WORK TO COMPLETE: Take from the records below each line that holds "Design".

DATA SUPPLIED:
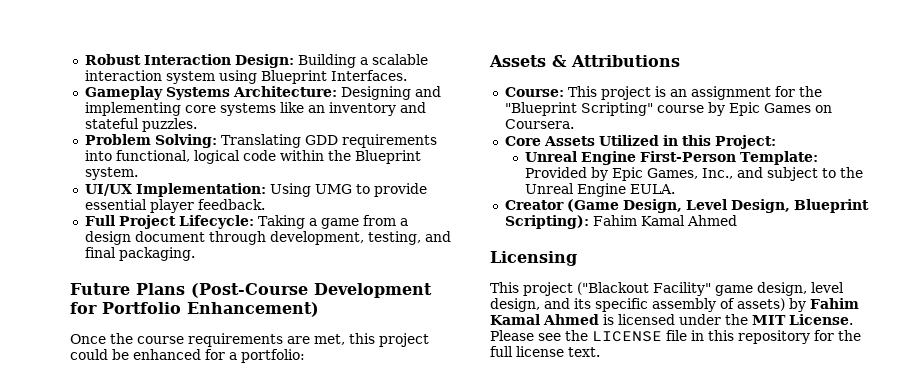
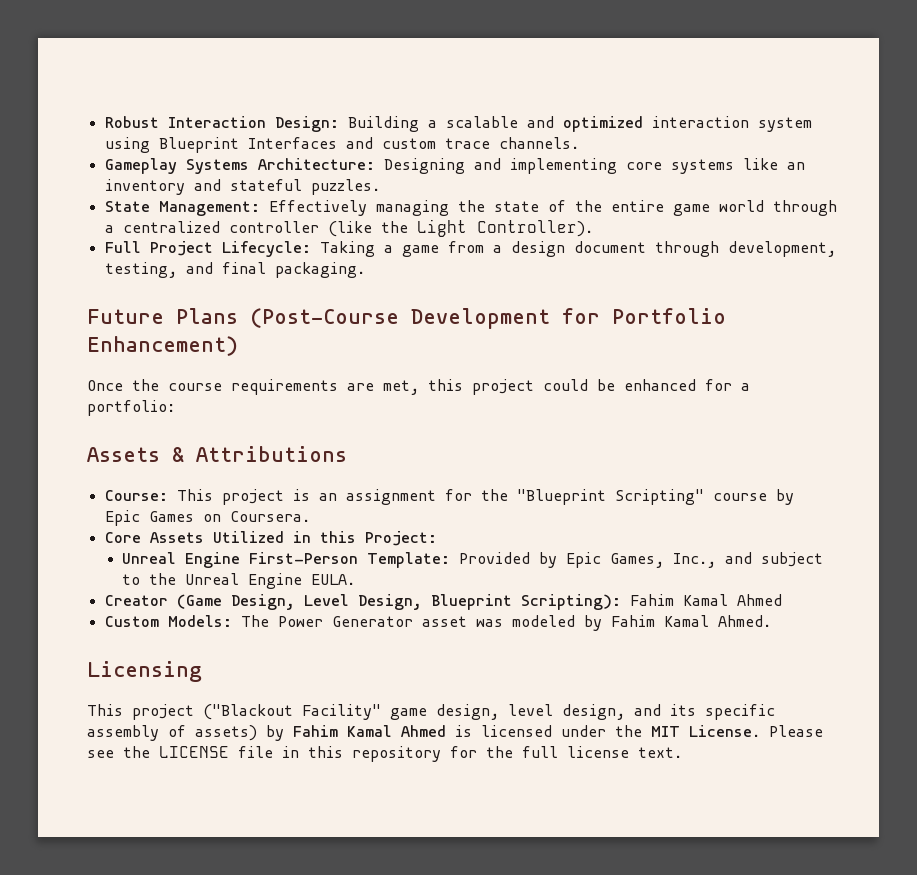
- Robust Interaction Design: Building a scalable interaction system using Blueprint Interfaces.
+ Robust Interaction Design: Building a scalable and optimized interaction system using Blueprint Interfaces and custom trace channels.
- Problem Solving: Translating GDD requirements into functional, logical code within the Blueprint system.
- UI/UX Implementation: Using UMG to provide essential player feedback.
+ State Management: Effectively managing the state of the entire game world through a centralized controller (like the Light Controller).
+ Custom Models: The Power Generator asset was modeled by Fahim Kamal Ahmed.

EXPECTED OUTPUT:
- Robust Interaction Design: Building a scalable interaction system using Blueprint Interfaces.
+ Robust Interaction Design: Building a scalable and optimized interaction system using Blueprint Interfaces and custom trace channels.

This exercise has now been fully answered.